**Image comparison data:**
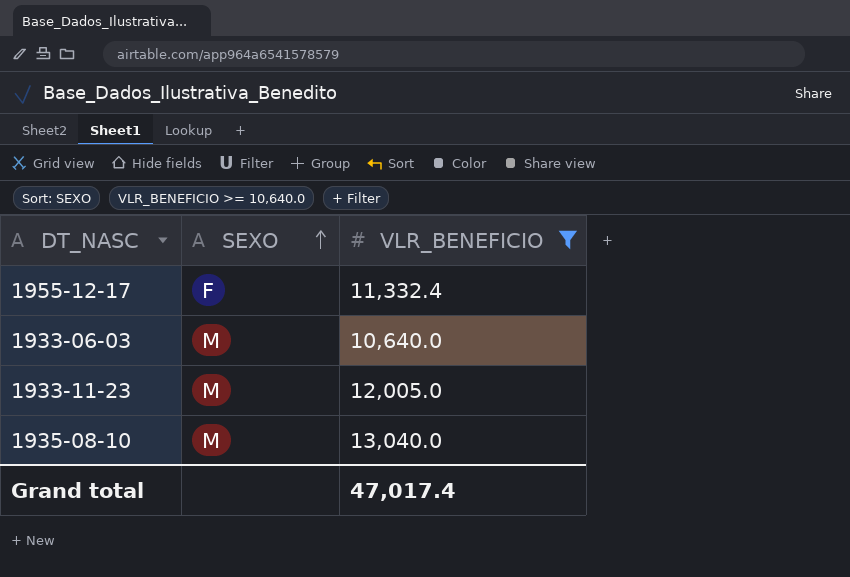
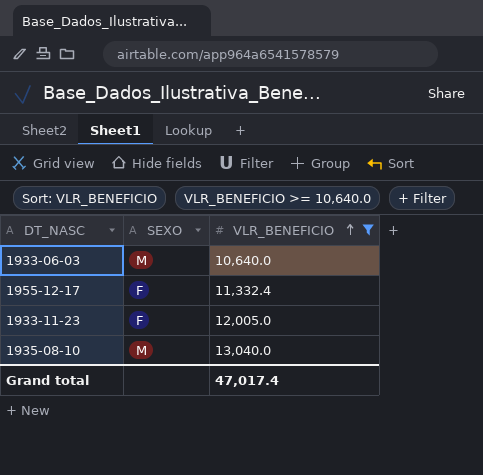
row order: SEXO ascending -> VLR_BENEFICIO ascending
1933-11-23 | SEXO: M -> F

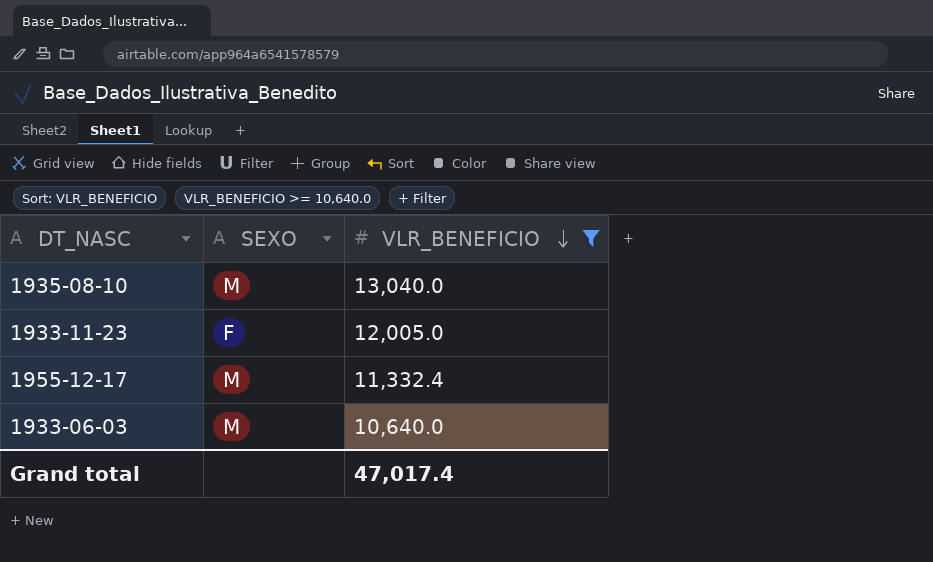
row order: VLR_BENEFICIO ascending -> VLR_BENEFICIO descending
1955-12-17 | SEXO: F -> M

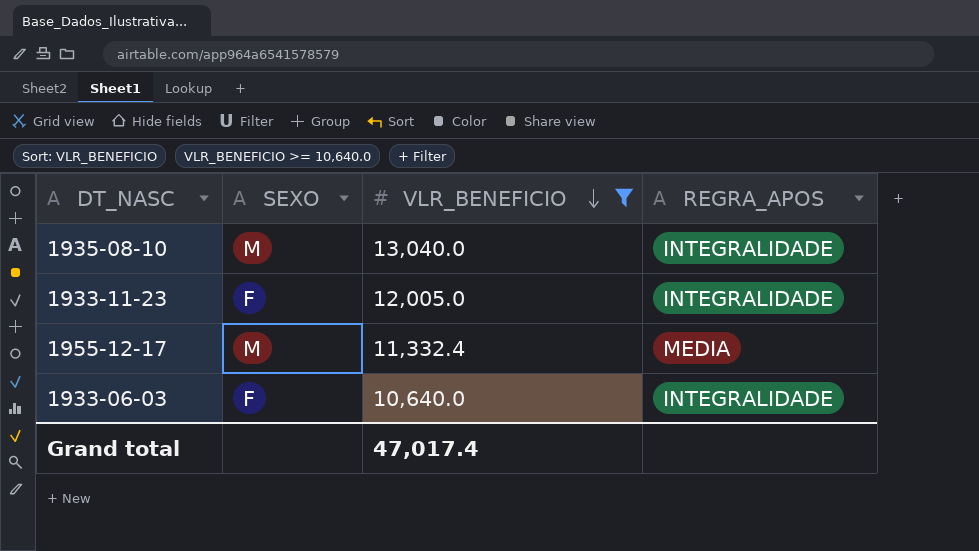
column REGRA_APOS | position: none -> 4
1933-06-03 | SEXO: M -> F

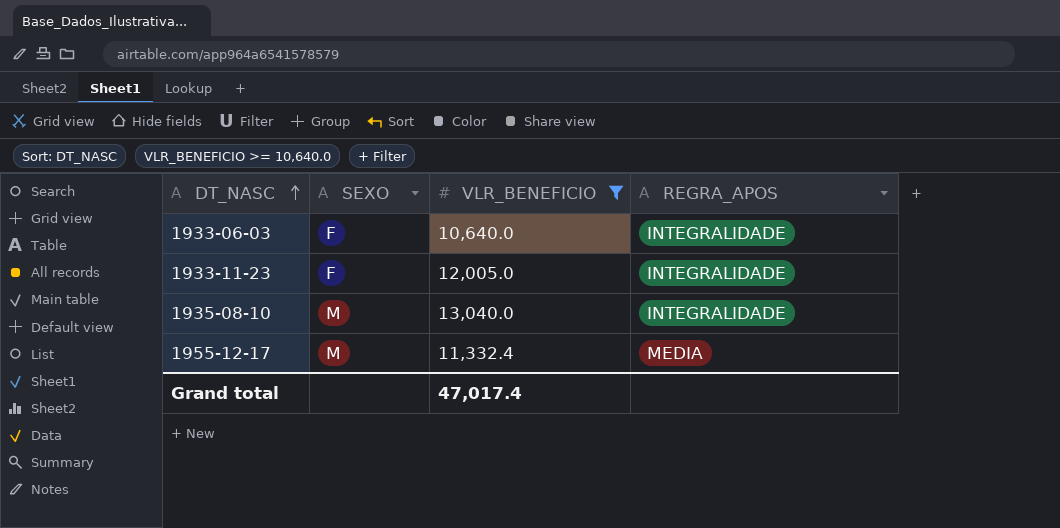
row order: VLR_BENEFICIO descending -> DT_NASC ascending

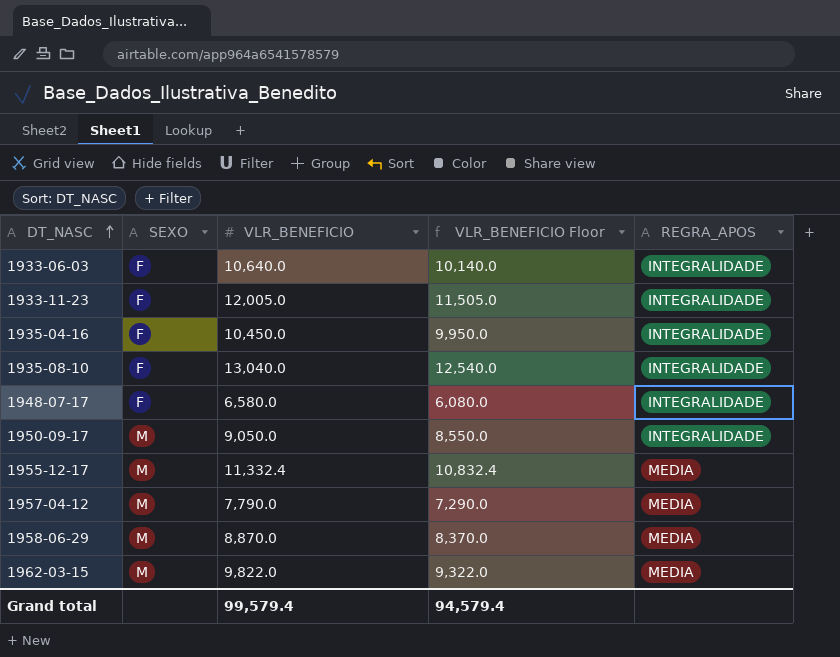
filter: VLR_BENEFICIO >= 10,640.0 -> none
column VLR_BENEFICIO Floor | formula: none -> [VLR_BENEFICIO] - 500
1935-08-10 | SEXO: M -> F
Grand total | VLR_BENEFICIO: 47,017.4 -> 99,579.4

**Work required:** The exercise is to copy out every line above that has the word "descending" in it.

**Answer to this task:**
row order: VLR_BENEFICIO ascending -> VLR_BENEFICIO descending
row order: VLR_BENEFICIO descending -> DT_NASC ascending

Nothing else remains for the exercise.